* **TASK GOAL**
Tell me how many lines in the data below hold the string "gradient", and say nothing else.
[SOURCE MATERIAL Boundary: Start]
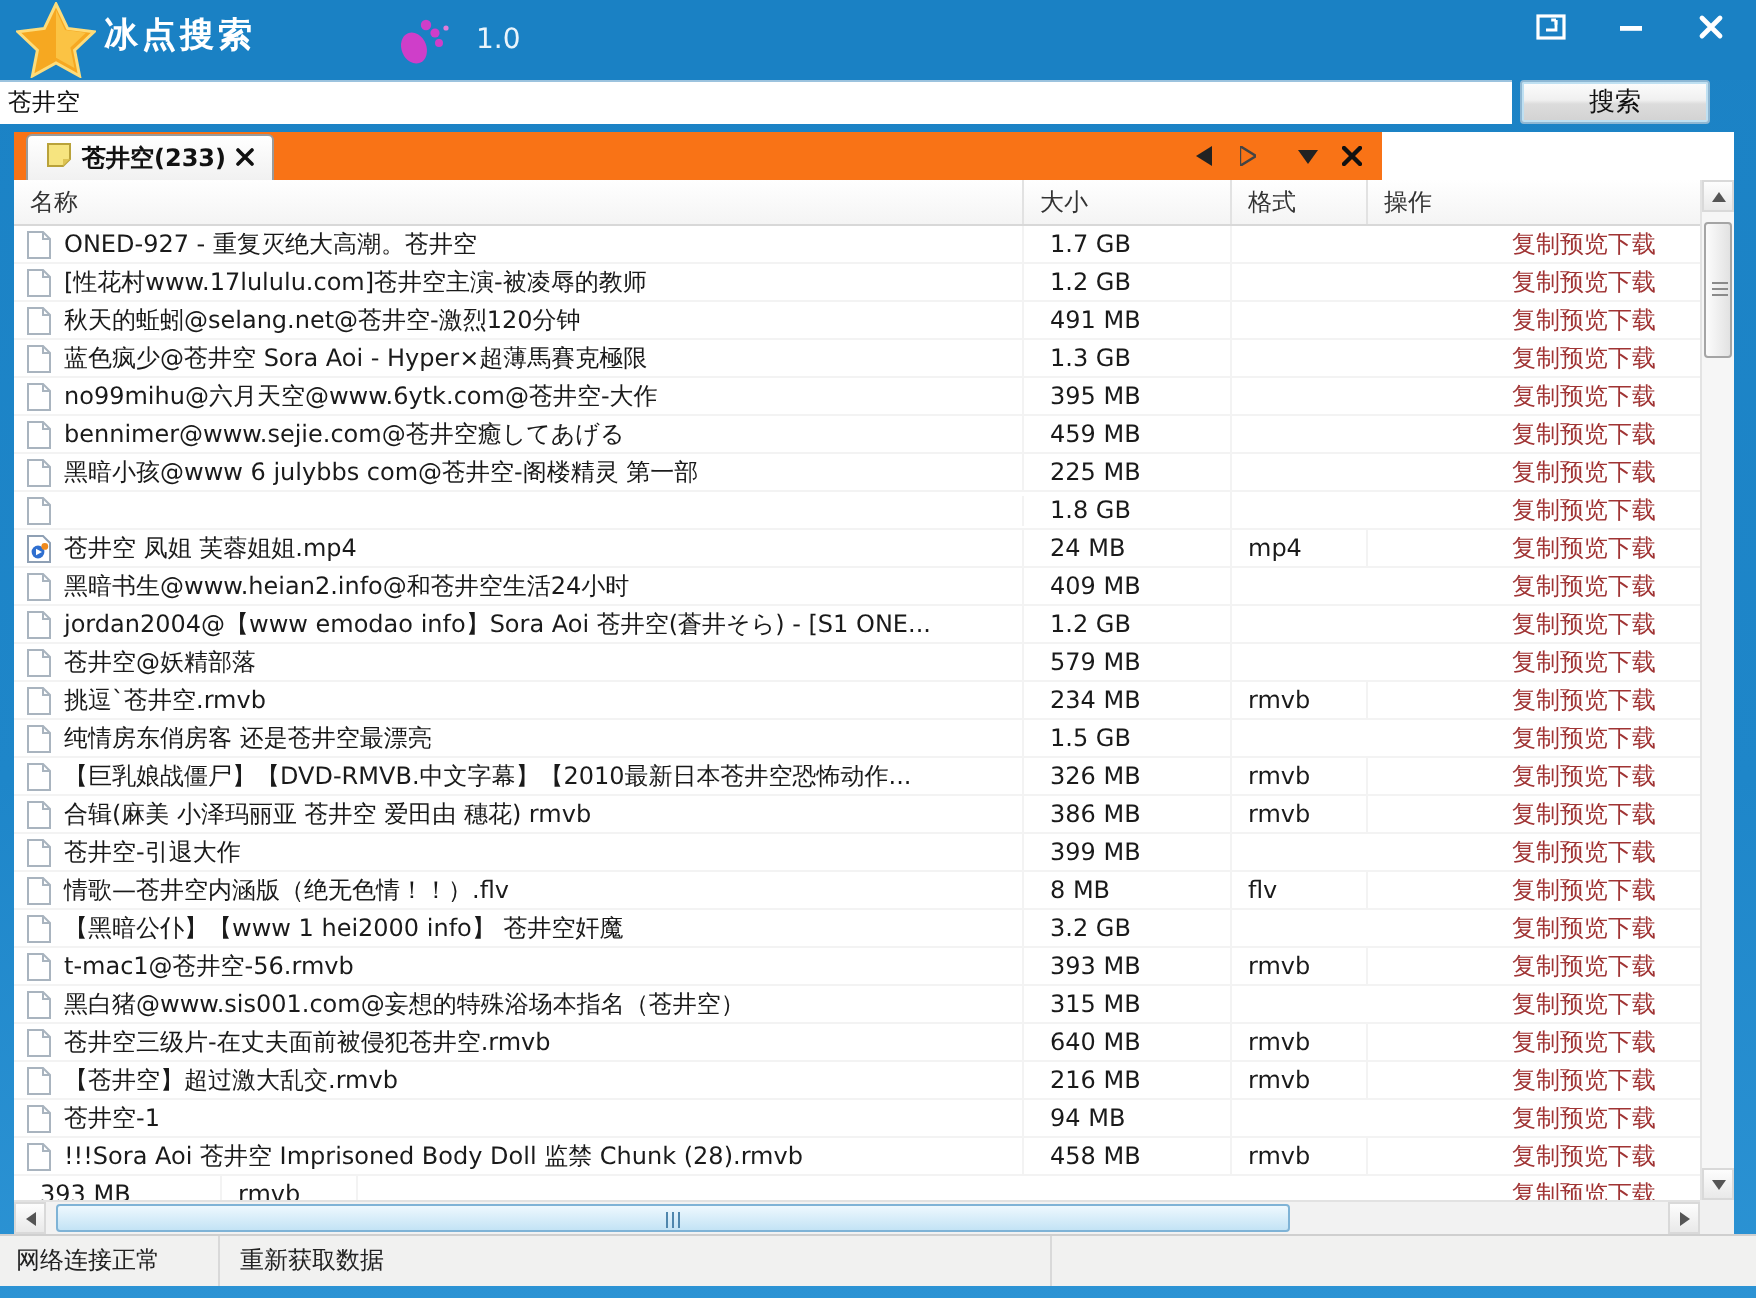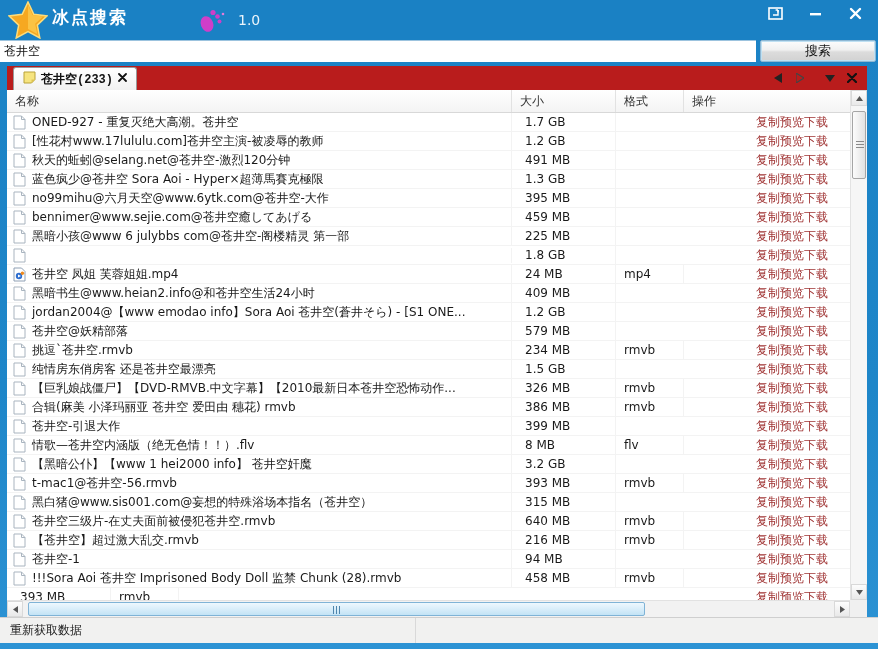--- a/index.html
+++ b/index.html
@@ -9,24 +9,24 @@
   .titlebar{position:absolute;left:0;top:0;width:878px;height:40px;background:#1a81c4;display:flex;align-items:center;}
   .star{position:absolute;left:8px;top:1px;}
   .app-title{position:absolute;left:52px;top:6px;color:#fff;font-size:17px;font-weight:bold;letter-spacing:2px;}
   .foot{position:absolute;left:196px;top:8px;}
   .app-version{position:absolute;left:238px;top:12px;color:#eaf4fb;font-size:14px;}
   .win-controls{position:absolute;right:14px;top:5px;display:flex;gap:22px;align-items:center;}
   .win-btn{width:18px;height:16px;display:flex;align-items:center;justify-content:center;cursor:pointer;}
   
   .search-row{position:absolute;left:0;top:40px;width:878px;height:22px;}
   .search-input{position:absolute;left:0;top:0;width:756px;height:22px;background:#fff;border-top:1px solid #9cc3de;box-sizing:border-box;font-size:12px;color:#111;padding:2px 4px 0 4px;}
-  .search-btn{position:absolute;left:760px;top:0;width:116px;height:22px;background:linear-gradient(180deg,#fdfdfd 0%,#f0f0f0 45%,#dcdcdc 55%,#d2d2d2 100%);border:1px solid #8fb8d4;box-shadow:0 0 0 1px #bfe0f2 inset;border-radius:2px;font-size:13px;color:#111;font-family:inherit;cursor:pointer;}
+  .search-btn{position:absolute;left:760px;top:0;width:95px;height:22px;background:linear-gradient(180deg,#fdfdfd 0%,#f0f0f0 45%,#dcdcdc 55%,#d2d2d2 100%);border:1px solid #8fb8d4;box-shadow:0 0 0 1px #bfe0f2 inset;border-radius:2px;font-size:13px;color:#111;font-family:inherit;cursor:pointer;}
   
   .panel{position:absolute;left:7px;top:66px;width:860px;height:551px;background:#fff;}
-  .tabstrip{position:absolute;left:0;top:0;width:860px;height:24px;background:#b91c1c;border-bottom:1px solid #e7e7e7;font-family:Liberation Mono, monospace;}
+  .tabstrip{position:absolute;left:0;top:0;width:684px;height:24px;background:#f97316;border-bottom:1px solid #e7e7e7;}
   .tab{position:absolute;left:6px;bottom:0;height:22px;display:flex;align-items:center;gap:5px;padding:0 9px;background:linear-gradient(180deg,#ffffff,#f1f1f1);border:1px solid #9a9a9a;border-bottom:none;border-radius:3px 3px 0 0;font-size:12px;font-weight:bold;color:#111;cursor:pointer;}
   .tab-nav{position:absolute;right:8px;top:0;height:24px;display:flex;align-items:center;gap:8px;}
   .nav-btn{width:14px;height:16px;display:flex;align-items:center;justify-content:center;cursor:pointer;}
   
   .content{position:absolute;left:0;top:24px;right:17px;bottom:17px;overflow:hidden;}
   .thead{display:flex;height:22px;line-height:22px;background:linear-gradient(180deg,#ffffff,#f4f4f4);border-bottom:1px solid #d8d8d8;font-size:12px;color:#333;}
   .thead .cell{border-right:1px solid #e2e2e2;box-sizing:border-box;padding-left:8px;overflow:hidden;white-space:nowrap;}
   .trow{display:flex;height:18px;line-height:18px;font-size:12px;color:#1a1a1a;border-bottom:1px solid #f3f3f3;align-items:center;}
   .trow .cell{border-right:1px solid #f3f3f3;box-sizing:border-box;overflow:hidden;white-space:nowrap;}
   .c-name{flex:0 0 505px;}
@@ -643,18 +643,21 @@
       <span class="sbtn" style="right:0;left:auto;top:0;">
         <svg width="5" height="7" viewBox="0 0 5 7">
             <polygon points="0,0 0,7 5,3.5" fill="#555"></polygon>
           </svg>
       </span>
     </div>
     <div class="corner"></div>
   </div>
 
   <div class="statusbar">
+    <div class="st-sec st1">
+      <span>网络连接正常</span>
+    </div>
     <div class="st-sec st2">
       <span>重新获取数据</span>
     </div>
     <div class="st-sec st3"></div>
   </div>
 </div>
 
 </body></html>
[SOURCE MATERIAL Boundary: End]
[SOURCE MATERIAL Boundary: Start]
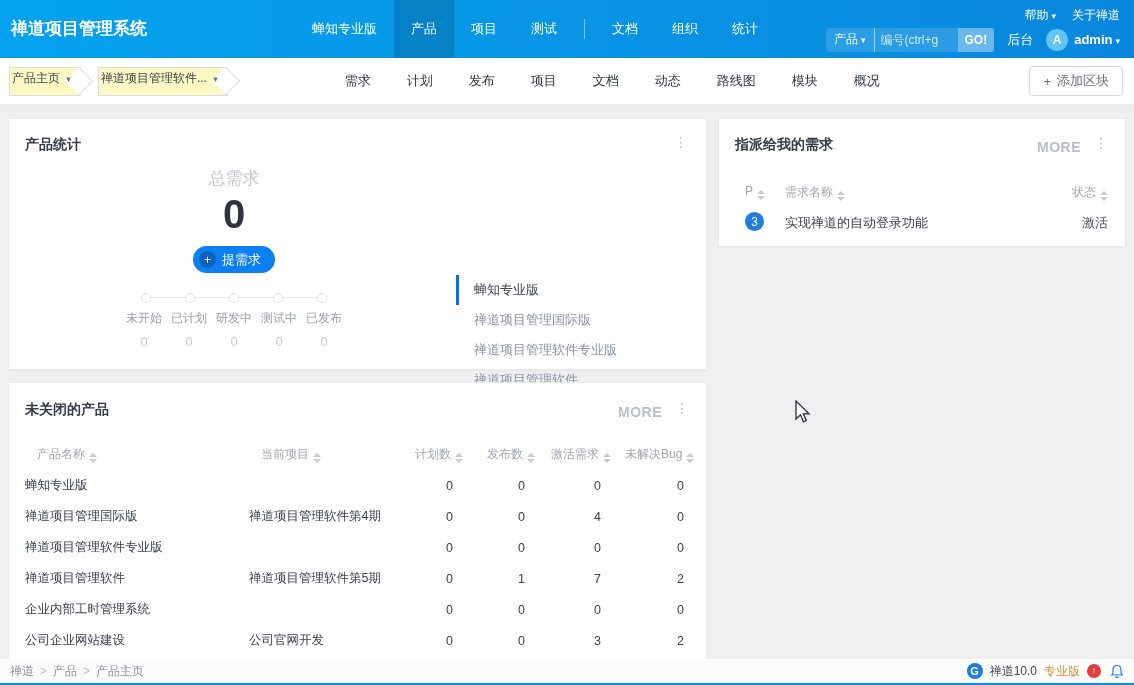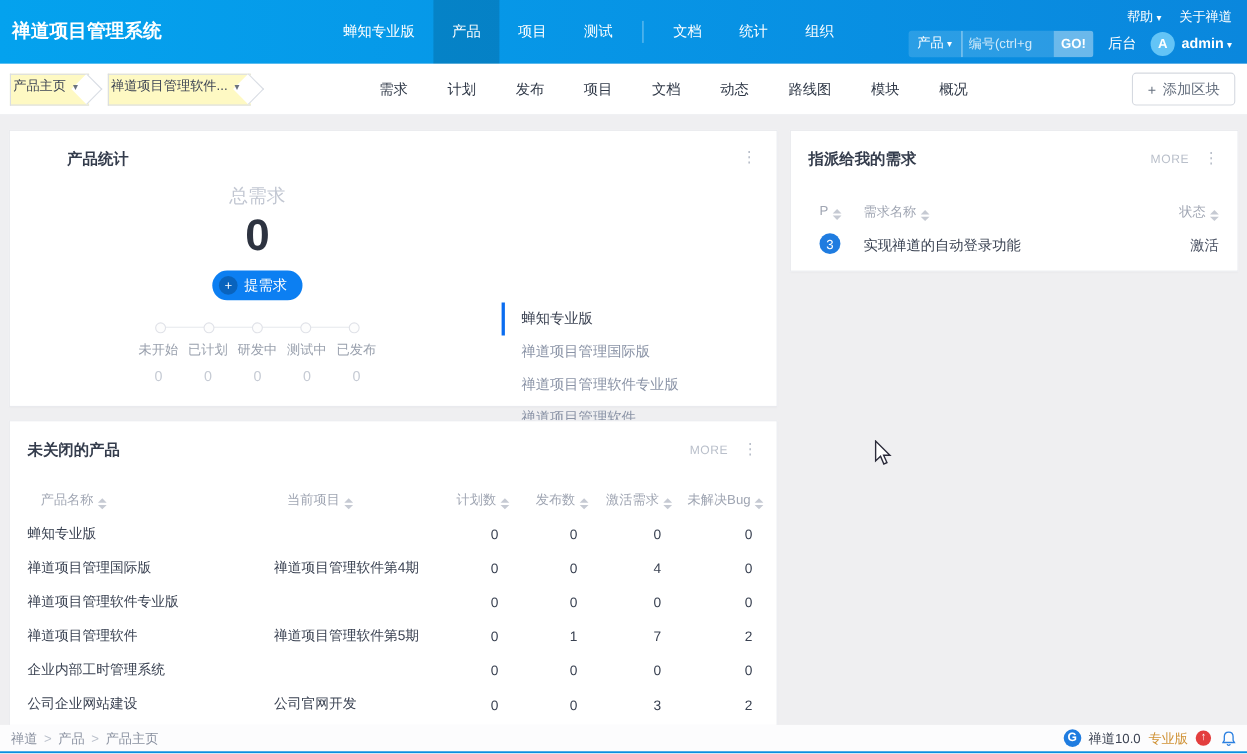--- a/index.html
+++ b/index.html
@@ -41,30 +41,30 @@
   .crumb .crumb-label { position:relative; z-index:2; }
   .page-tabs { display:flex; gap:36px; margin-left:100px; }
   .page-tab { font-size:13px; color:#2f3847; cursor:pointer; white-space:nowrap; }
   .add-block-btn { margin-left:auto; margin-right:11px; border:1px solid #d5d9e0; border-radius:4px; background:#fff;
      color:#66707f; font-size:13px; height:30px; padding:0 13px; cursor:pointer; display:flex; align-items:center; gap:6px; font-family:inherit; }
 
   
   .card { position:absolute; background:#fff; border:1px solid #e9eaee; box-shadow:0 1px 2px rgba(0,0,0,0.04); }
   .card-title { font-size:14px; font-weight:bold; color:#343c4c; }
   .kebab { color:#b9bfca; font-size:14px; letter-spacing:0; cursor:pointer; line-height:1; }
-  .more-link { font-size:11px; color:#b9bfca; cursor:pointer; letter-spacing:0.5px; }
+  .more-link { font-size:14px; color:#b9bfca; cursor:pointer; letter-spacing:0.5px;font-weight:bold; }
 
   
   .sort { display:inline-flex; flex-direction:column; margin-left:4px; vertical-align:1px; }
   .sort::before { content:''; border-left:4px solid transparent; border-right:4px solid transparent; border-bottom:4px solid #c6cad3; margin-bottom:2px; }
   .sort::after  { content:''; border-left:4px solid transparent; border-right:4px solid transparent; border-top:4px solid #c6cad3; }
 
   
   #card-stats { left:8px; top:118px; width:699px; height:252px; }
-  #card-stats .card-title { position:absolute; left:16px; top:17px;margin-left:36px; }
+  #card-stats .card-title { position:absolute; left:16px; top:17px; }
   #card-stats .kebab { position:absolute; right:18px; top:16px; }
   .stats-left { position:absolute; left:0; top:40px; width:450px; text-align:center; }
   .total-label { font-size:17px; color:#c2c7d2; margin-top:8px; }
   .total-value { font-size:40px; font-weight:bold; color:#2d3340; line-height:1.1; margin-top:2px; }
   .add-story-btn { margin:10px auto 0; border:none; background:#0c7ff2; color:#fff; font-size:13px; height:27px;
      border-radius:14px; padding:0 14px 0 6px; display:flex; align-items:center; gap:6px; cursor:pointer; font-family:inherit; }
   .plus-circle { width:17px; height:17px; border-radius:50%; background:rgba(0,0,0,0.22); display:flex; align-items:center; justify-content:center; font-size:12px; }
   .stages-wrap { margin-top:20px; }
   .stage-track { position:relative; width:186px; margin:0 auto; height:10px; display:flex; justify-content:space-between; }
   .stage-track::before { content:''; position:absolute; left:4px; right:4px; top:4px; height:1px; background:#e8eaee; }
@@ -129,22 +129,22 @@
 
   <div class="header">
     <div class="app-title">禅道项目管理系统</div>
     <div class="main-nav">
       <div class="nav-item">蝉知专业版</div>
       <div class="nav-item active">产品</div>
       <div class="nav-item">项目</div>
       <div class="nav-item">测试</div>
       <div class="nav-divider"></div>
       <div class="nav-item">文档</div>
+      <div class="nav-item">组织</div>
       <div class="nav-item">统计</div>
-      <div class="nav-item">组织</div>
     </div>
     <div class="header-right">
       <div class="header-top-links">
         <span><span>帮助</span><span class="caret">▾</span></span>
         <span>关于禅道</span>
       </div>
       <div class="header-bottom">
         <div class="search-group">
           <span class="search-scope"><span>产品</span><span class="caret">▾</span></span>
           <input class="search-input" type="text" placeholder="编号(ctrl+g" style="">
[SOURCE MATERIAL Boundary: End]
* **YOUR RESPONSE**
4